NORMAN, Okla. --
Oklahoma coach Bob Stoops chuckled over the joyous celebration that broke
out after third-ranked Oklahoma routed No. 1 Nebraska 31-14 Saturday.
"I've seen a lot of people running around with their fingers up in the
air," Stoops said. "The proper finger too."
We're No. 1: The Sooner Nation raucously declared it Saturday afternoon.

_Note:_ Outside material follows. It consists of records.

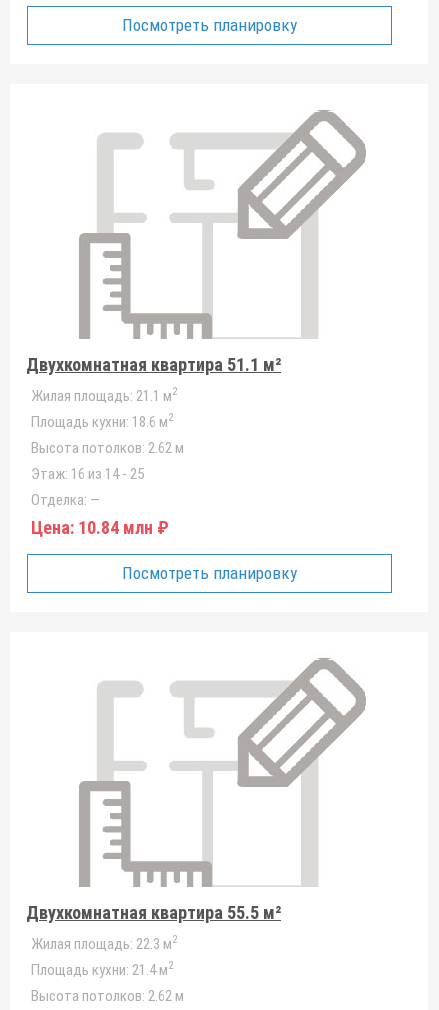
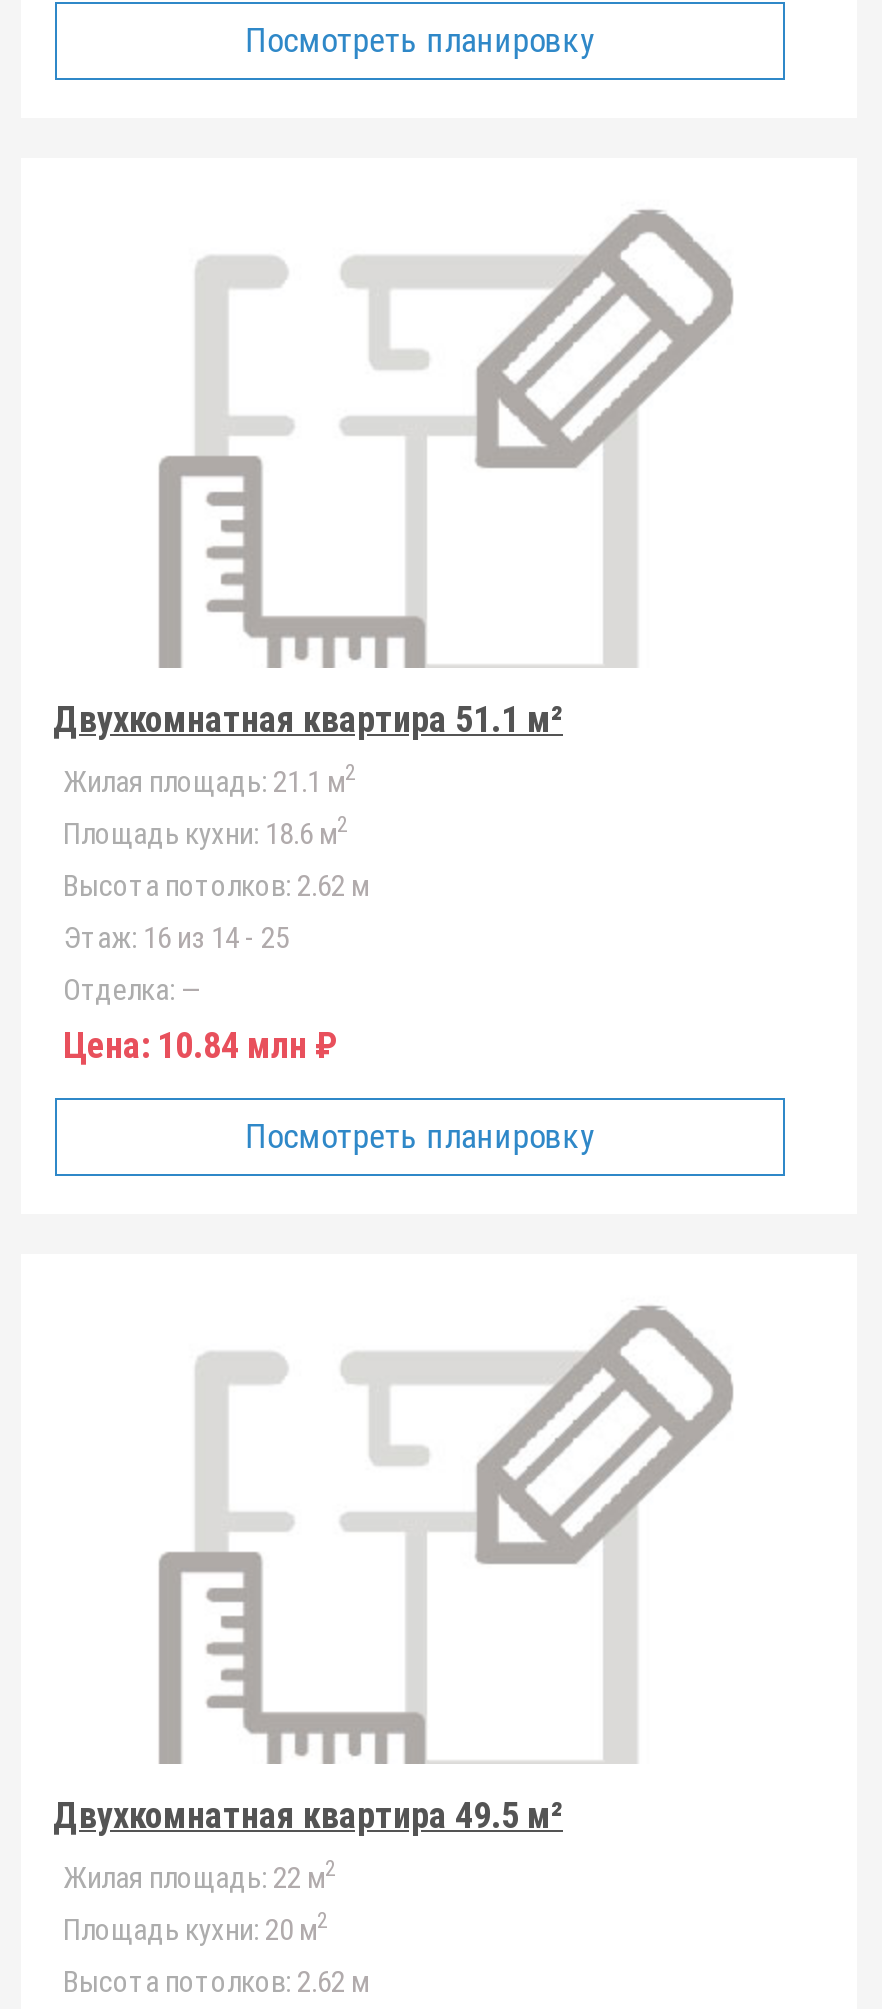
- Двухкомнатная квартира 55.5 м²
+ Двухкомнатная квартира 49.5 м²

- Жилая площадь: 22.3 м2
+ Жилая площадь: 22 м2

- Площадь кухни: 21.4 м2
+ Площадь кухни: 20 м2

The two major polls almost certainly will confirm it Sunday, as will the Bowl
Championship Series on Monday.
It's a heady time for a once-dominant program that went 5-6 as recently as
two years ago. But as exhilarating and resounding as Oklahoma's victory was,
it will not prove decisive in the race for the Orange Bowl, site of the
national title game.
All it did was bump the Sooners to the top of the heap in the wildest
autumn in recent memory. OU is poised to become the third school to sit atop
the polls this season, following Nebraska and Florida State.
"I told [the players] on Tuesday that if we won this game, it's not the end
of the world," Stoops said.
It may seem that way back in Lincoln, Neb., where they're trying to come to
grips with Nebraska's worst pummeling since 1996.
But the Cornhuskers can earn a berth in the Big 12 championship--and a
rematch with the Sooners--by defeating Kansas State in two weeks. The Big 12
playoff is Dec. 2 in Kansas City's Arrowhead Stadium. A victory there might
propel the Huskers into one of the top two slots in the BCS standings, which
determine the Orange Bowl pairing.
"No one's out of anything yet," Nebraska coach Frank Solich said. "It's
still a season that has to play out."
But Saturday's loss left the Cornhuskers no wiggle room. Last year they
lost a late October game at Texas and couldn't crack the Top 2 when Florida
State and Virginia Tech went unbeaten. This year might be different, given the
real possibility that no major-conference team will go unblemished in the
regular season. With Nebraska and Clemson falling Saturday, Virginia
Tech--which plays No. 4 Miami next weekend--and Oklahoma are the only
remaining major-conference unbeatens. But only OU has the right to raise its
index finger . . . for now, at least.